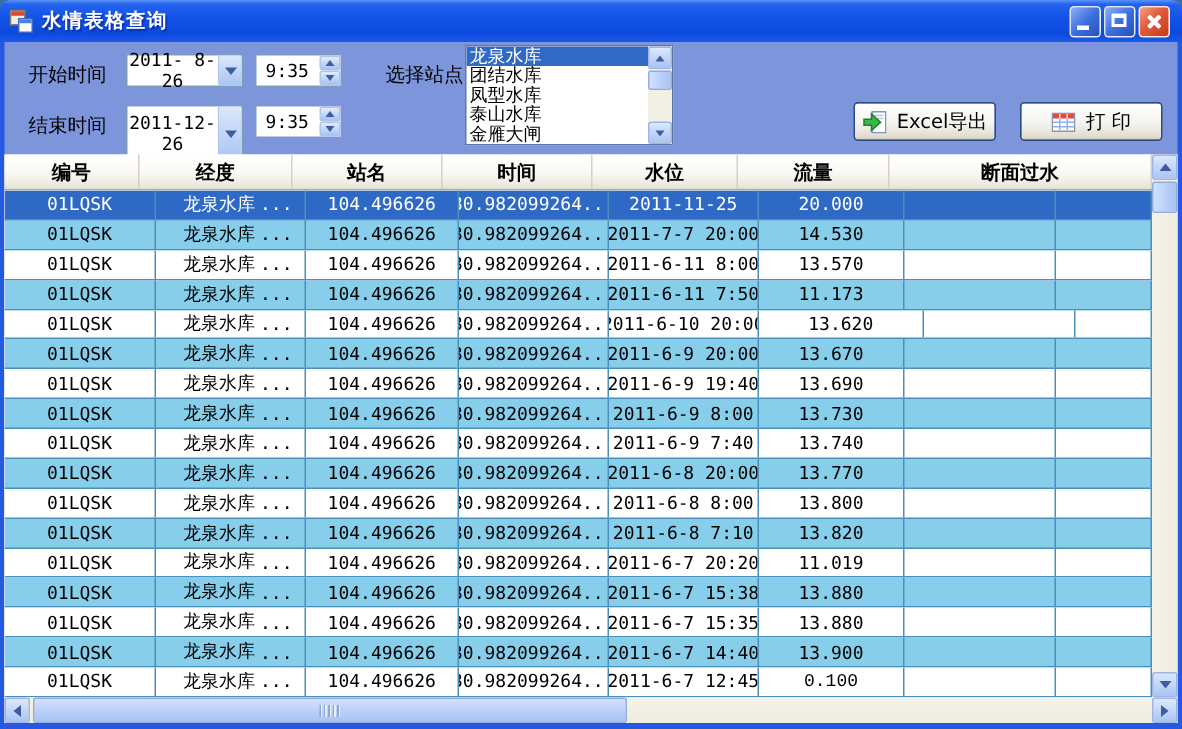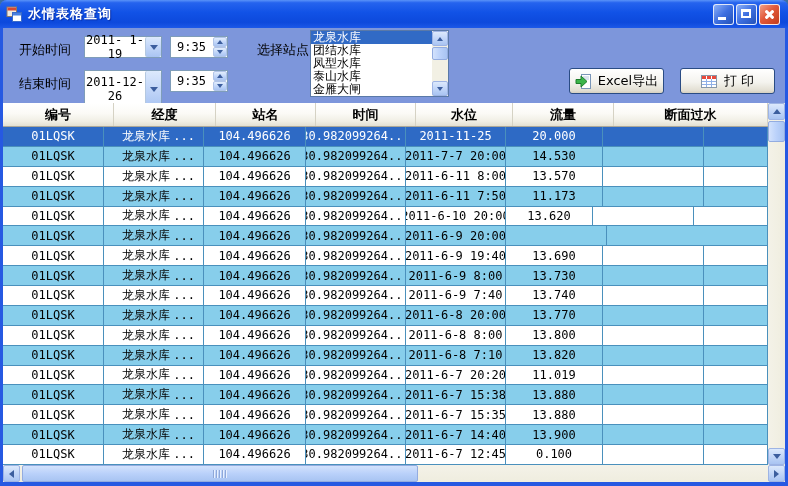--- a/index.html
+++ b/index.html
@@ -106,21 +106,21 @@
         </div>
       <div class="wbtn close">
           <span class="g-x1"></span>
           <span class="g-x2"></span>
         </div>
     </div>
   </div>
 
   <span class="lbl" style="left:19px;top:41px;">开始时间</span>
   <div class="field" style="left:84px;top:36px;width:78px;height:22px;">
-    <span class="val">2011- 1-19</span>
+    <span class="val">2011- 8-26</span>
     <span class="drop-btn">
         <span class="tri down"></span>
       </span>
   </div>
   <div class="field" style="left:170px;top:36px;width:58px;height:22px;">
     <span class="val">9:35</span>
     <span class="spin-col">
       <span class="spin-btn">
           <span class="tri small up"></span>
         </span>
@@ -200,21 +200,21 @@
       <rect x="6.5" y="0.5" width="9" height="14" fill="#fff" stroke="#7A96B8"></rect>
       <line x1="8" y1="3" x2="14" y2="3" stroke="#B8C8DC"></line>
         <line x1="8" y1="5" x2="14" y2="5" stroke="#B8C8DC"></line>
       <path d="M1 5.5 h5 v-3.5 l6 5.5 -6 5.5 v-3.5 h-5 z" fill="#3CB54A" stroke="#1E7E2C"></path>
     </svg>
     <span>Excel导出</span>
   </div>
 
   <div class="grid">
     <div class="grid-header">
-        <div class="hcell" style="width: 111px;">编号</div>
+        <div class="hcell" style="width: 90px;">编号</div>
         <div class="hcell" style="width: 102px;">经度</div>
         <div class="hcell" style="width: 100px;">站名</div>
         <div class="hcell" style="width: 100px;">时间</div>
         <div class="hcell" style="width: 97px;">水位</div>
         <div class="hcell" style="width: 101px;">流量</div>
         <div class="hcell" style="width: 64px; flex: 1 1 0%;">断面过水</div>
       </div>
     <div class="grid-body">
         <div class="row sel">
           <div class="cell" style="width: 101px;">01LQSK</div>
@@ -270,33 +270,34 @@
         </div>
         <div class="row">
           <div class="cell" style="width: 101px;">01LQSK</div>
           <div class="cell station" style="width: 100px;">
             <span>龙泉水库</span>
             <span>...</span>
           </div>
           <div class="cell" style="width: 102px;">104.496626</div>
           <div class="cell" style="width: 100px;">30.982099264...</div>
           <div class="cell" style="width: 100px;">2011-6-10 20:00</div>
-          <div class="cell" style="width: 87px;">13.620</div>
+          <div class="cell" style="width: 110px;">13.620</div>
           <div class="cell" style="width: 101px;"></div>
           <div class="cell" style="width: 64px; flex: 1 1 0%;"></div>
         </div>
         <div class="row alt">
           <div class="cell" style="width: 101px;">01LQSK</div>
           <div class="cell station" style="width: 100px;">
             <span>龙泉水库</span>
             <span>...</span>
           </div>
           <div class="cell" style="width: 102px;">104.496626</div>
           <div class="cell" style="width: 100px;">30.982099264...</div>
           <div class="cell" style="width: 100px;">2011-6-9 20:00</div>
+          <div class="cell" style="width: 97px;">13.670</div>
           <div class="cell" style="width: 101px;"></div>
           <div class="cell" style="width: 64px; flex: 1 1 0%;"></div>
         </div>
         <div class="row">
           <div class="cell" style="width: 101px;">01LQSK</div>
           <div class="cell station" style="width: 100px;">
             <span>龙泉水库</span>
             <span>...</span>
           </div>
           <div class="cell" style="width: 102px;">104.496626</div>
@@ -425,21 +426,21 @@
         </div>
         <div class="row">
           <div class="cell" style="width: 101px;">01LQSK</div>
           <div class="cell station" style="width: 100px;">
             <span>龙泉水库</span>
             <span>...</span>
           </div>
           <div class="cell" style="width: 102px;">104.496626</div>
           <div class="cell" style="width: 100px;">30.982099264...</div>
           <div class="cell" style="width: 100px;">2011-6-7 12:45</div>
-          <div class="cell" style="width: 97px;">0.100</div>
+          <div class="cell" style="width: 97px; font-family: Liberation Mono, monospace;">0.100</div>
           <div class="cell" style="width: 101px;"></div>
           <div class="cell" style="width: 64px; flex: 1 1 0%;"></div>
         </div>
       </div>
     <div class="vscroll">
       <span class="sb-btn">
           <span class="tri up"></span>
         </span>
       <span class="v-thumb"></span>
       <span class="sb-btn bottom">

::::::::

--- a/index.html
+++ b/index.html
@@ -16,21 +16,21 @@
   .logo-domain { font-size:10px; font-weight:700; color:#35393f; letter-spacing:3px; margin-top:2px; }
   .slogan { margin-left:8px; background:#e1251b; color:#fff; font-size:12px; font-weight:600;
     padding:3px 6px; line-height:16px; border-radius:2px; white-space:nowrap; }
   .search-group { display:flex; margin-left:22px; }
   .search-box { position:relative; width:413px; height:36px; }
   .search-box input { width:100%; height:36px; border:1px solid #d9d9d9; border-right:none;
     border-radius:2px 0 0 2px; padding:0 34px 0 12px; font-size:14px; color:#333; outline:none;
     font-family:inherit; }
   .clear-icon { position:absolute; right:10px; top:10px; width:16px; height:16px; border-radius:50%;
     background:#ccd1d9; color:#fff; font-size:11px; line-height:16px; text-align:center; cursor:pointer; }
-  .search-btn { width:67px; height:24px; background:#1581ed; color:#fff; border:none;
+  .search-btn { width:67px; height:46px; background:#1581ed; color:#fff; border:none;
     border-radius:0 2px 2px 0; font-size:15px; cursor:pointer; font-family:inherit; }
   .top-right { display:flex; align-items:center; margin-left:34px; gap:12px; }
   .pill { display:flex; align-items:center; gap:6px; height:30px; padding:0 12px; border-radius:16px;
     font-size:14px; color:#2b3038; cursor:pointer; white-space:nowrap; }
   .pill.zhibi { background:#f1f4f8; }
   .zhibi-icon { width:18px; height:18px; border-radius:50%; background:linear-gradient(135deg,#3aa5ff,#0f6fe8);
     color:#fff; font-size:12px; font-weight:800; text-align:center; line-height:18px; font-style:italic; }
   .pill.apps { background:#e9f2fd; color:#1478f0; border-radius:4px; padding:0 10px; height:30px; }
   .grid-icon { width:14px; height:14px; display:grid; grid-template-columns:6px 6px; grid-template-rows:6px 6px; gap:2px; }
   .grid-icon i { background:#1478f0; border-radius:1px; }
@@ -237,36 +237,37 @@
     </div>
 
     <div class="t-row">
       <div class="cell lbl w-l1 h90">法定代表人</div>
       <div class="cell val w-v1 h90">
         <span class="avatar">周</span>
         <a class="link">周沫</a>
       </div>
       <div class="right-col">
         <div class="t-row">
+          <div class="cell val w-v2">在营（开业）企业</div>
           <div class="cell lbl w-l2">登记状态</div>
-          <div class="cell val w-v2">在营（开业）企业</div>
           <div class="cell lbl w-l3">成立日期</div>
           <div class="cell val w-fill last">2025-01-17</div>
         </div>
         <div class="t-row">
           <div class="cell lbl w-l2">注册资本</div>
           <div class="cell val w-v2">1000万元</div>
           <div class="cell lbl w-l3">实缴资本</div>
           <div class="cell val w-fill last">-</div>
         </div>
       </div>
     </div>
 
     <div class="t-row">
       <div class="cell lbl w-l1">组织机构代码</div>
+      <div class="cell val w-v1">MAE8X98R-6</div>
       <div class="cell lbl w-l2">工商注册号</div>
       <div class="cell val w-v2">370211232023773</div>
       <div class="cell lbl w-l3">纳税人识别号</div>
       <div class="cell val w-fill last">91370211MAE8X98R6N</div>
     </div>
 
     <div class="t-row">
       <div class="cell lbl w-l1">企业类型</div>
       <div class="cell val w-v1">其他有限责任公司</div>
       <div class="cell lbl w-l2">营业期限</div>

::::::::

What you need to do: One number only, please: the count of lines in the material holding the word "zhibi".

Reply to the exercise: 2